This notebook looks at taking a frozen tensorflow model (of mobilenet) which has been converted to UFF with the uff_convert tool and building a tensorRT optimized plan.  Then using this plan with the tensorRT runtime to execute inference in native TRT.



Do the imports needed to build a trt python api based network, cuda interface, and image manipulation for preprocessing:

In [None]:
import argparse
import numpy as np
import tensorrt as trt
import time

from PIL import Image

import pycuda.driver as cuda
import pycuda.autoinit

    We will pull a pre converted model file from S3 for this inference engine and also a set of images to explore

In [None]:
!bash ./setup.sh

Define our constants:

In [None]:

MAX_BATCH_SIZE = 1
#workspace size matters!  try with 20 and look at the output - not all tactics will be able to run as some need scracth space beyond that size.
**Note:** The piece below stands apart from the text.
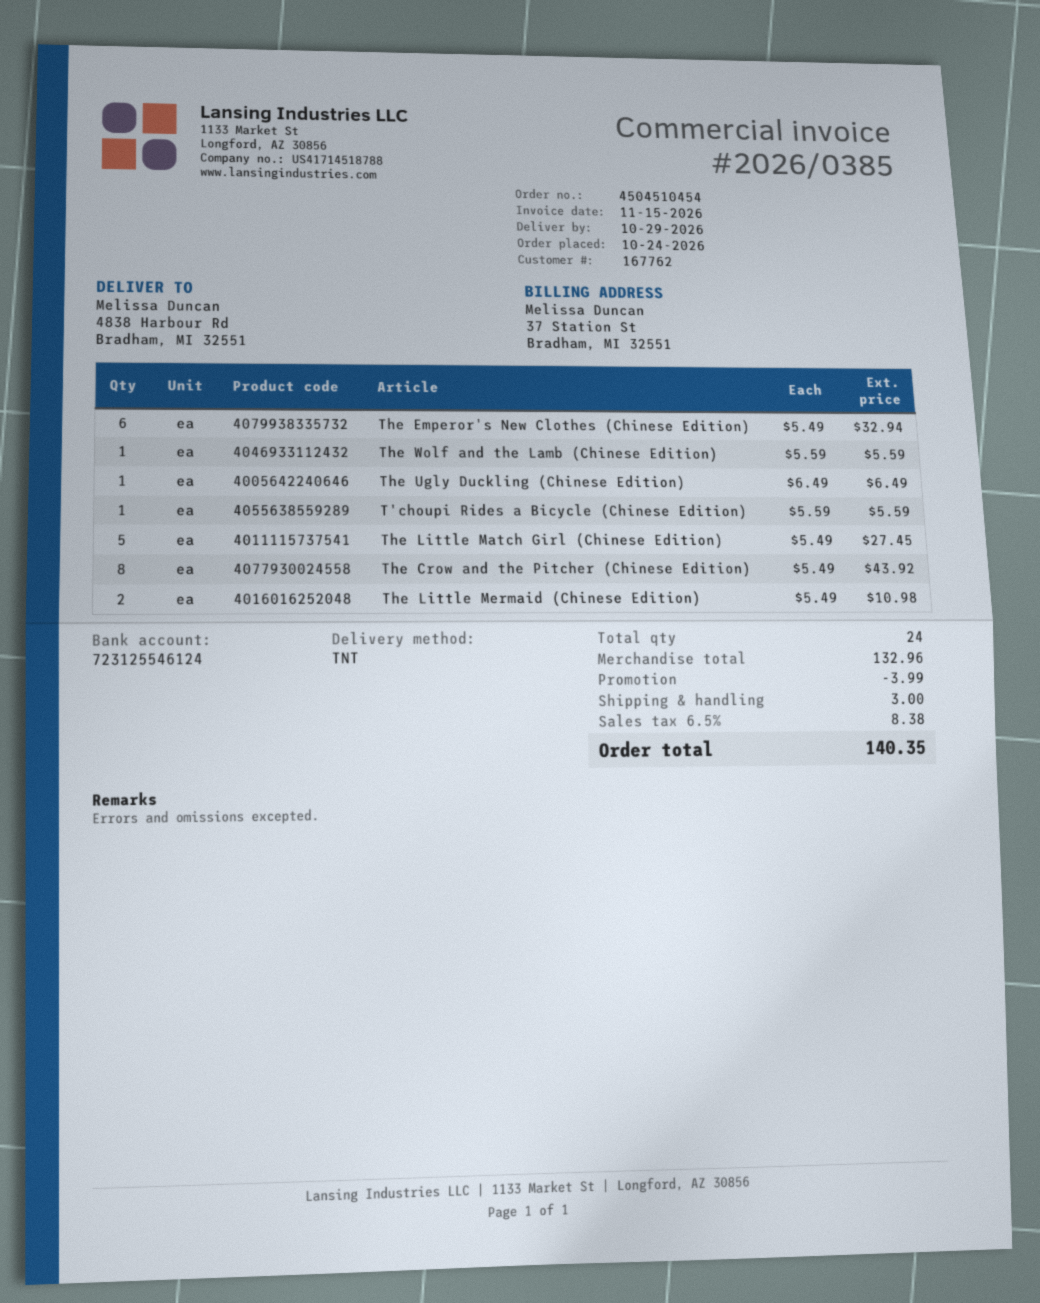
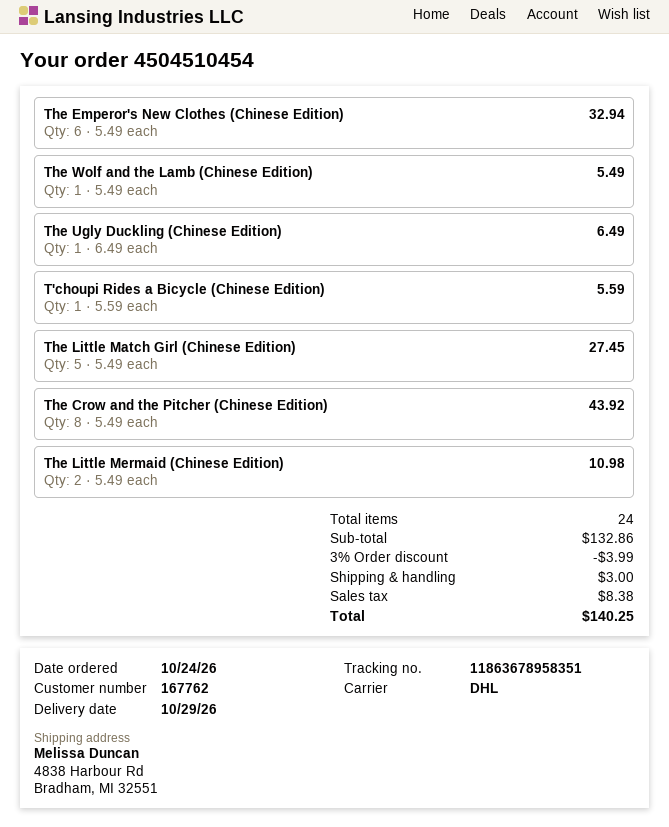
shipping method: TNT -> DHL
The Wolf and the Lamb (Chinese Edition): 1 x 5.59 = 5.59 -> 1 x 5.49 = 5.49
subtotal: 132.96 -> 132.86
total: 140.35 -> 140.25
MAX_WORKSPACE_SIZE = 1 << 30

#with loglevel set to INFO the trt library will use STDERR to outline the details of the optimization path.
#switch to the console to look at the optimizations, fusions, tactic timings done on the model.
LOGGER = trt.Logger(trt.Logger.INFO)
DTYPE = trt.float32

# Model
MODEL_FILE = 'mobilenet_v1_1.0_224.uff'
INPUT_NAME = 'input'
INPUT_SHAPE = (3, 224, 224)
OUTPUT_NAME = 'MobilenetV1/Predictions/Reshape_1'


In [None]:
def allocate_buffers(engine):
    h_input = cuda.pagelocked_empty(trt.volume(engine.get_binding_shape(0)), dtype=trt.nptype(DTYPE))
    h_output = cuda.pagelocked_empty(trt.volume(engine.get_binding_shape(1)), dtype=trt.nptype(DTYPE))
    d_input = cuda.mem_alloc(h_input.nbytes)
    d_output = cuda.mem_alloc(h_output.nbytes)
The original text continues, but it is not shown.